On the other hand, those who support the right of social conservatives to speak on campus are quick to condemn universities for not shutting down anti-Israel protests.

By invoking the right of free speech selectively, these groups undermine their credibility. Our commitment to free speech is not tested when we let our friends speak. The true test is when we let our adversaries speak. Voltaire defined the democratic imperative:

“I disapprove of what you say, but will defend to the death your right to say it.”

Unfortunately, many now reject the necessity of letting adversaries speak. And that augurs ill for democracy.

The principle of free speech has long been recognized as the freedom on which all other freedoms depend. The Supreme Court of Canada has stated:

“The concept of free and uninhibited speech permeates all truly democratic societies … The very lifeblood of democracy is the free exchange of ideas and opinions. If these exchanges are stifled, democratic government itself is threatened.”

Those concerned about marginalized groups should note that free speech has often bent the arc of history toward justice. Indeed, its exercise was the indispensable engine that drove the abolitionist and suffragette movements, and the struggles for civil rights, peace and the environment.

For example, the orations of runaway slave Frederick Douglass played a key role in abolishing U.S. slavery. As he built the abolition movement, he referred to free speech as: “… very precious … to the oppressed … Slavery cannot tolerate free speech. Five years of its exercise would banish the auction block and break every chain in the South.”

Free speech won women the right to vote. Susan B. Anthony’s speech about being arrested for voting electrified 19th-century public opinion. Emmeline Pankhurst spoke for hunger strikers vowing to die for new voting laws — and her “Freedom or Death!” speech became one of the most influential of the 20th century.

Similarly, Martin Luther King’s “I Have a Dream” speech was the thunderbolt that felled segregation. His oratory was so powerful that authorities repeatedly tried to silence him by arresting or suing him. That’s why his final “Mountaintop” speech includes this tribute to free speech: “Somewhere I read of the freedom of speech … Somewhere I read that the greatness of America is the right to protest for right.”

Progressives should not forget that censorship cuts both ways. By seeking to shut down reactionary speakers today, they help legitimize efforts to ban progressive speakers tomorrow.

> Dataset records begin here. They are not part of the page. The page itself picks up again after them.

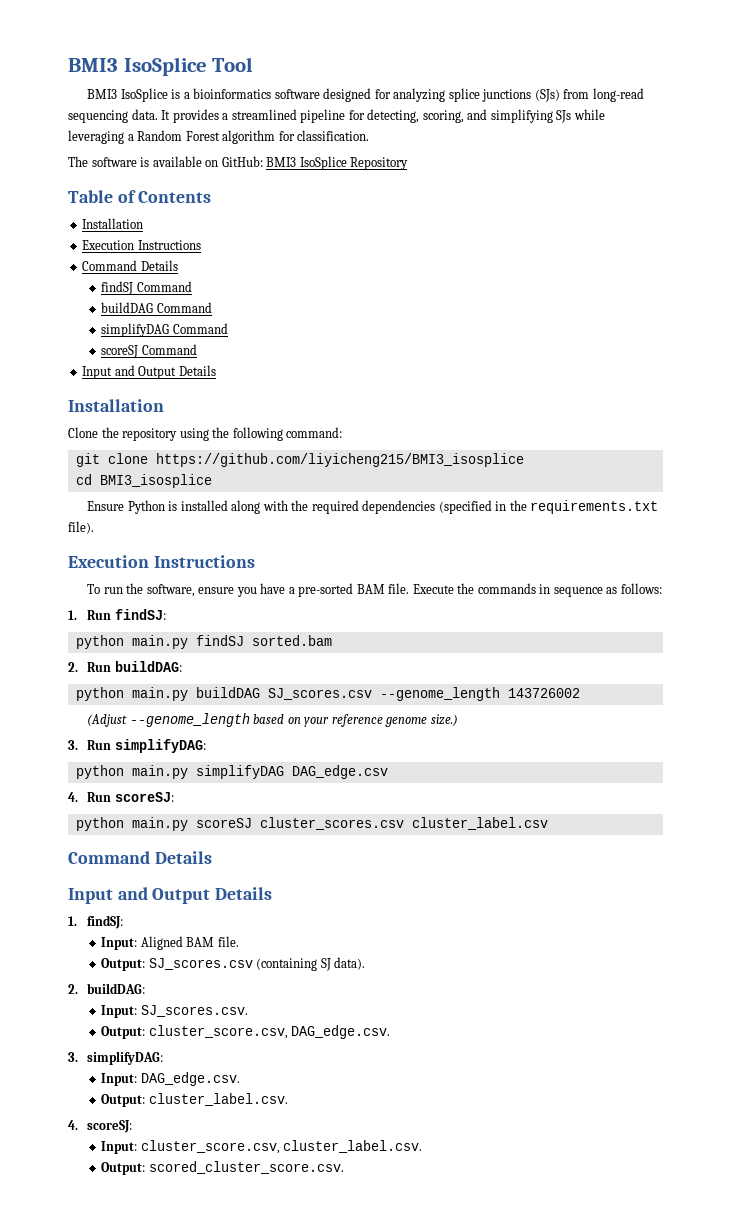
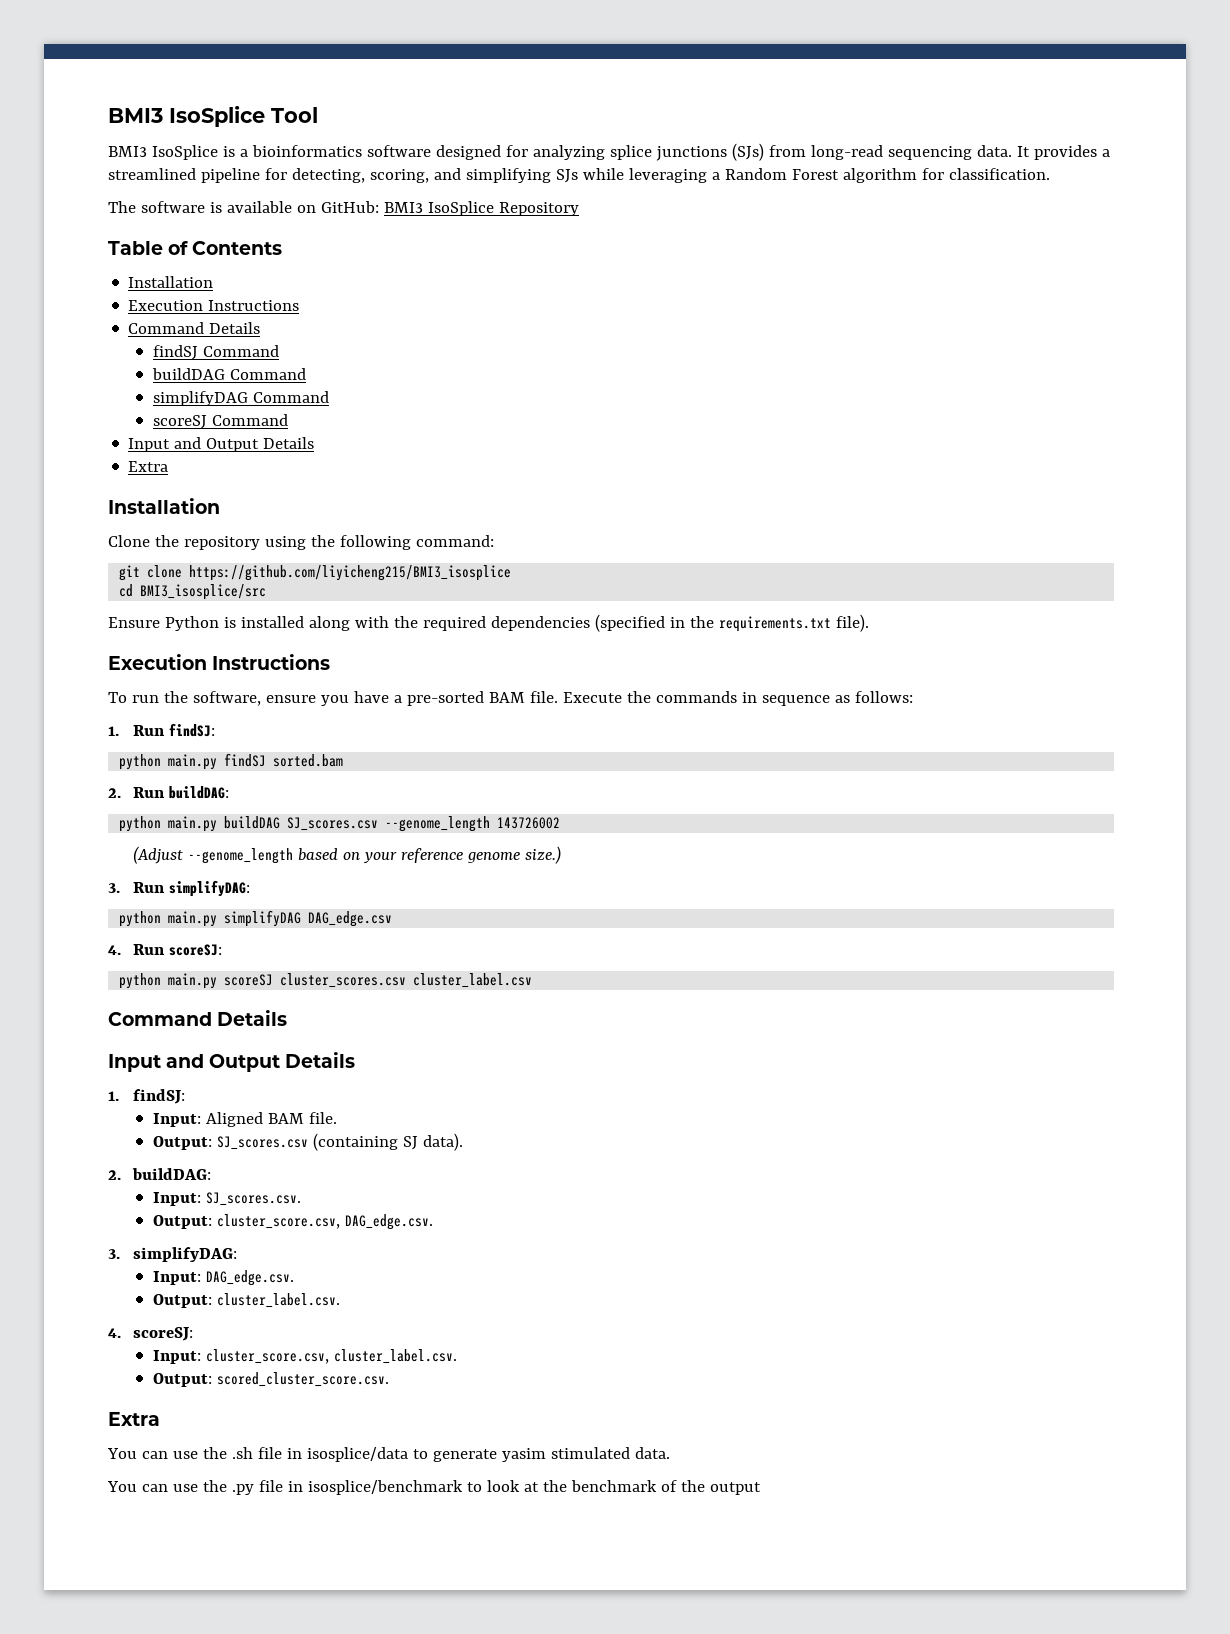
  scoreSJ Command
  Input and Output Details
+ Extra
- cd BMI3_isosplice
+ cd BMI3_isosplice/src
  Output: scored_cluster_score.csv.
+ Extra
+ You can use the .sh file in isosplice/data to generate yasim stimulated data.
+ You can use the .py file in isosplice/benchmark to look at the benchmark of the output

And make no mistake, bans on free speech have often sabotaged progress. Residential schools banned speaking Indigenous languages and advocating culture.

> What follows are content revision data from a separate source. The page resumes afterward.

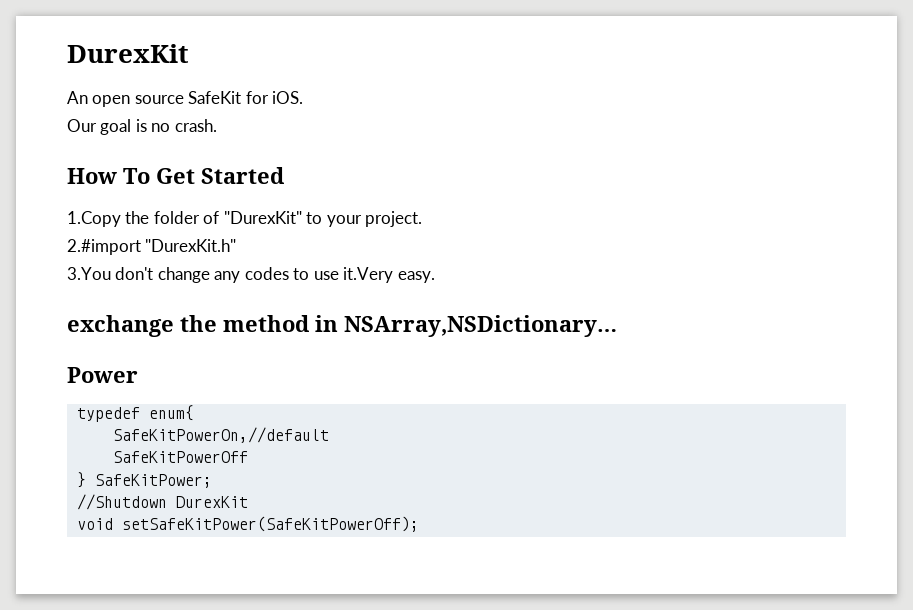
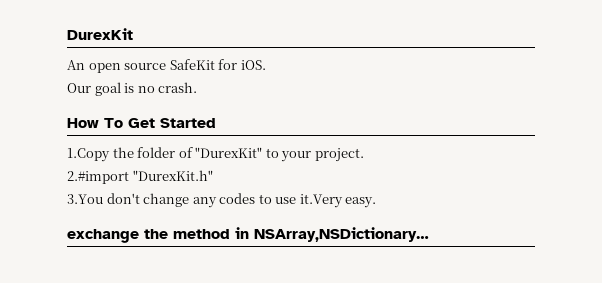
- Power
- typedef enum{
- SafeKitPowerOn,//default
- SafeKitPowerOff
- } SafeKitPower;
- //Shutdown DurexKit
- void setSafeKitPower(SafeKitPowerOff);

Quebec silenced activists, unions and Jehovah’s Witnesses with the “Padlock Act” — which shut down buildings where “communism” had been discussed. For years, Canada Customs arbitrarily seized gay literature.

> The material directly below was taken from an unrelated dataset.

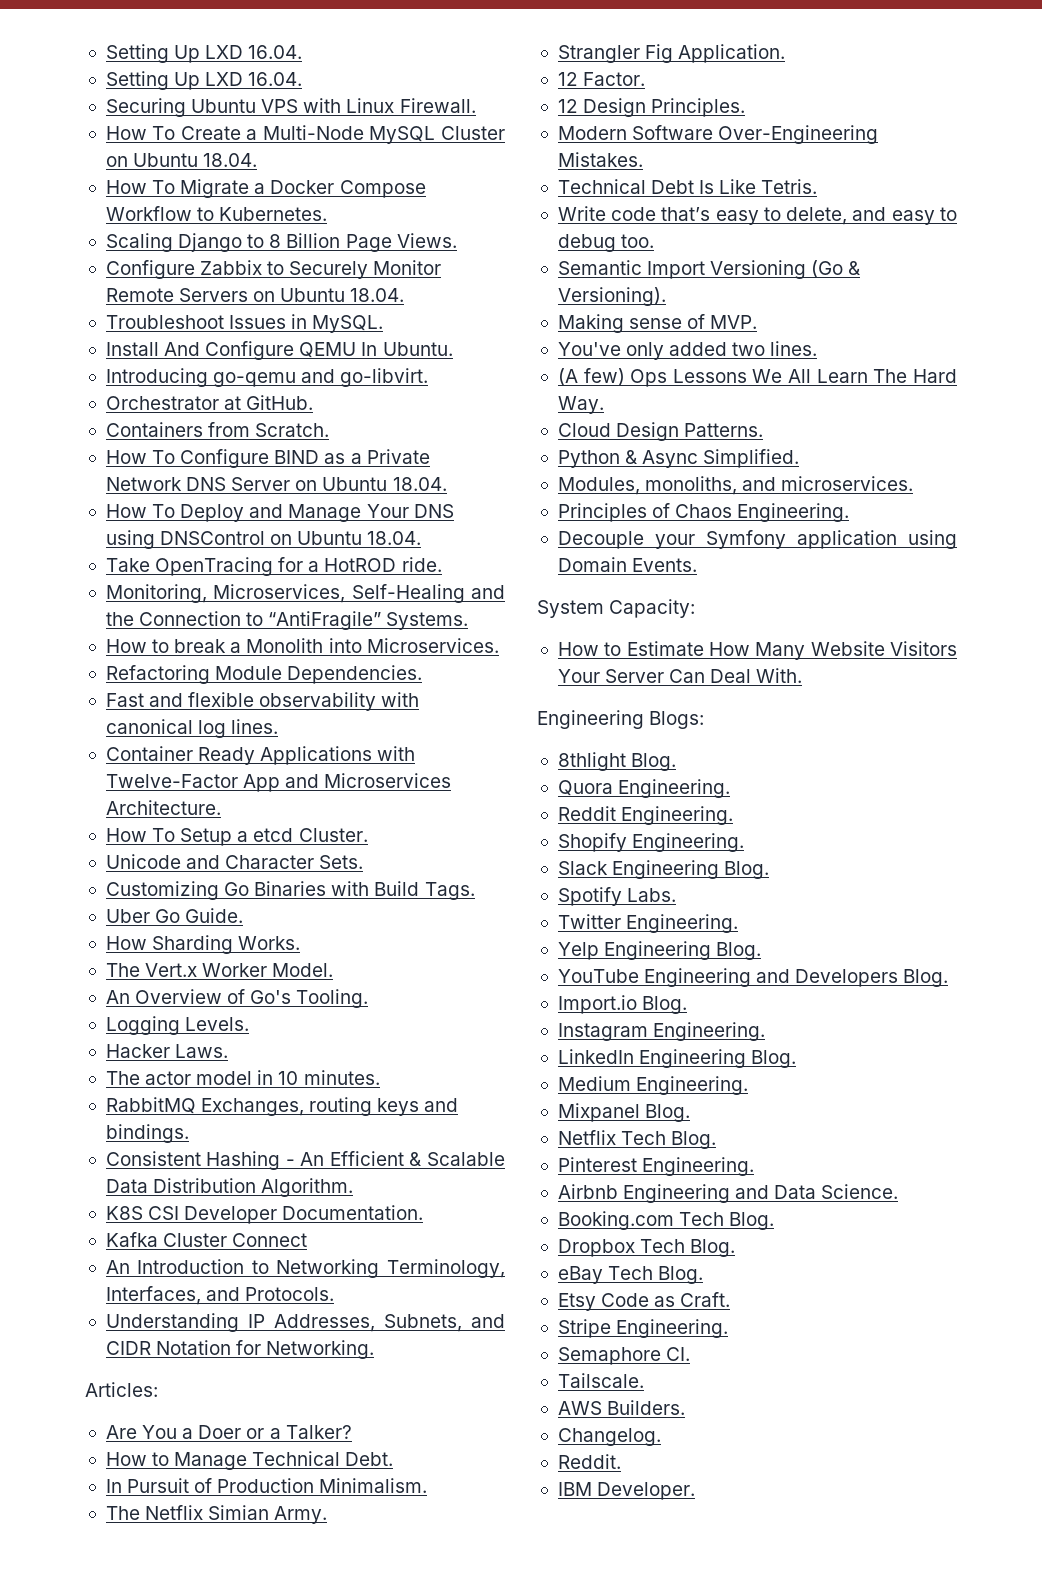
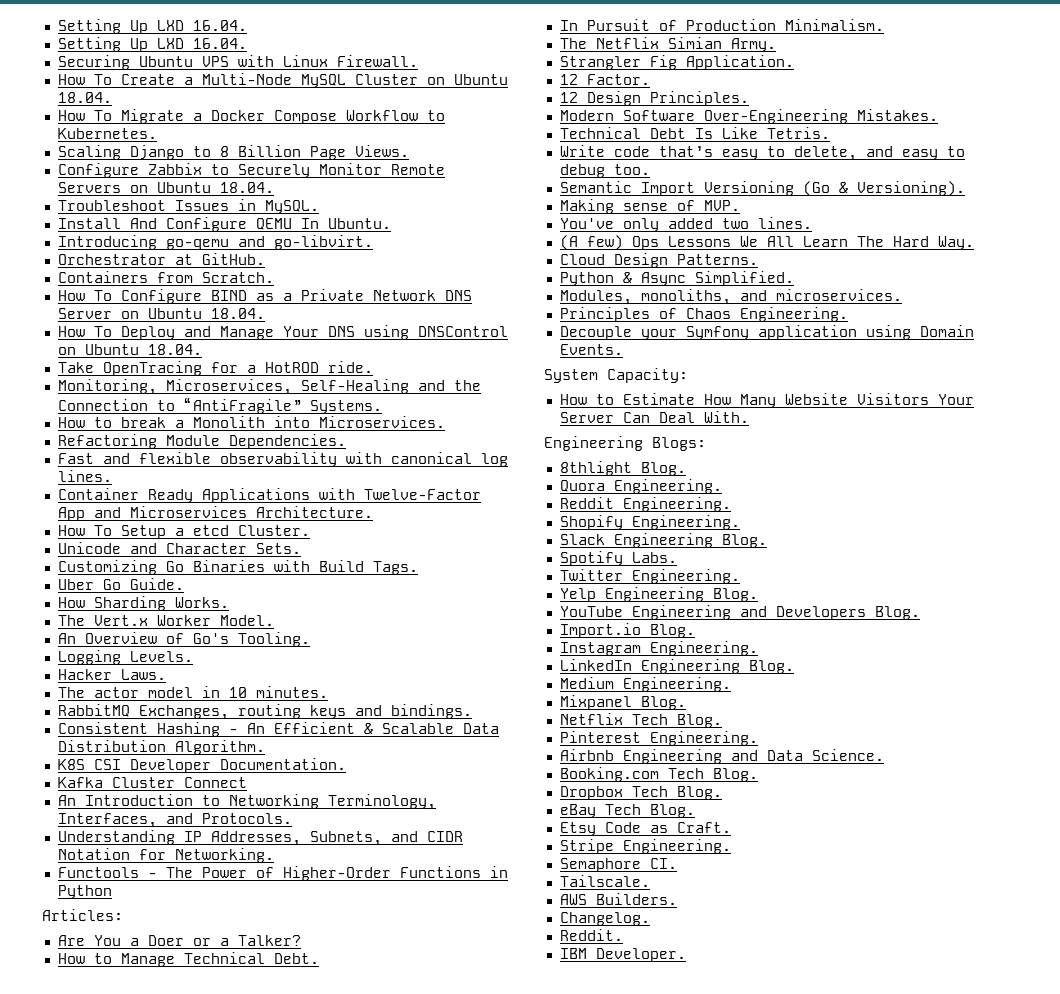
+ Functools - The Power of Higher-Order Functions in Python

Recall the Berkeley Free Speech Movement. In 1964 the University of California barred campus political advocacy.

When a civil rights activist urged ­students to support Southern Black voter registration, authorities arrested him. Students responded with a “free speech” sit-in where 800 were arrested.

The Free Speech Movement became a major incubator of student radicalism — and profoundly advanced anti-racism, feminist, peace and environmental movements.

The key point is that freedom of expression functions as “the Great Engine of Truth.” Its exercise has shown many widely-held “truths” to be quite false — e.g., that slavery was just, that women were inferior, that colonialism benefited First Nations, and that gays must not marry.

Free speech gives people the liberty to challenge such false beliefs. It enables disrupters like Douglass, Pankhurst and King to challenge pernicious orthodoxies — and wake society from the “deep slumbers of decided opinion.”

This is vital. Correct conclusions are more likely to be gathered from a clash of a multitude of opinions — rather than from the declaration of one authorized set of opinions. Free discussion helps discover truth and expose injustice.

Of course there are legitimate limits on the right to free speech, including limits on hate speech and defamation. But we must not lightly interfere with a right so essential to the preservation of democracy and the pursuit of justice.

Instead, we should join Frederick Douglass in celebrating free speech as “the great moral renovator of society.”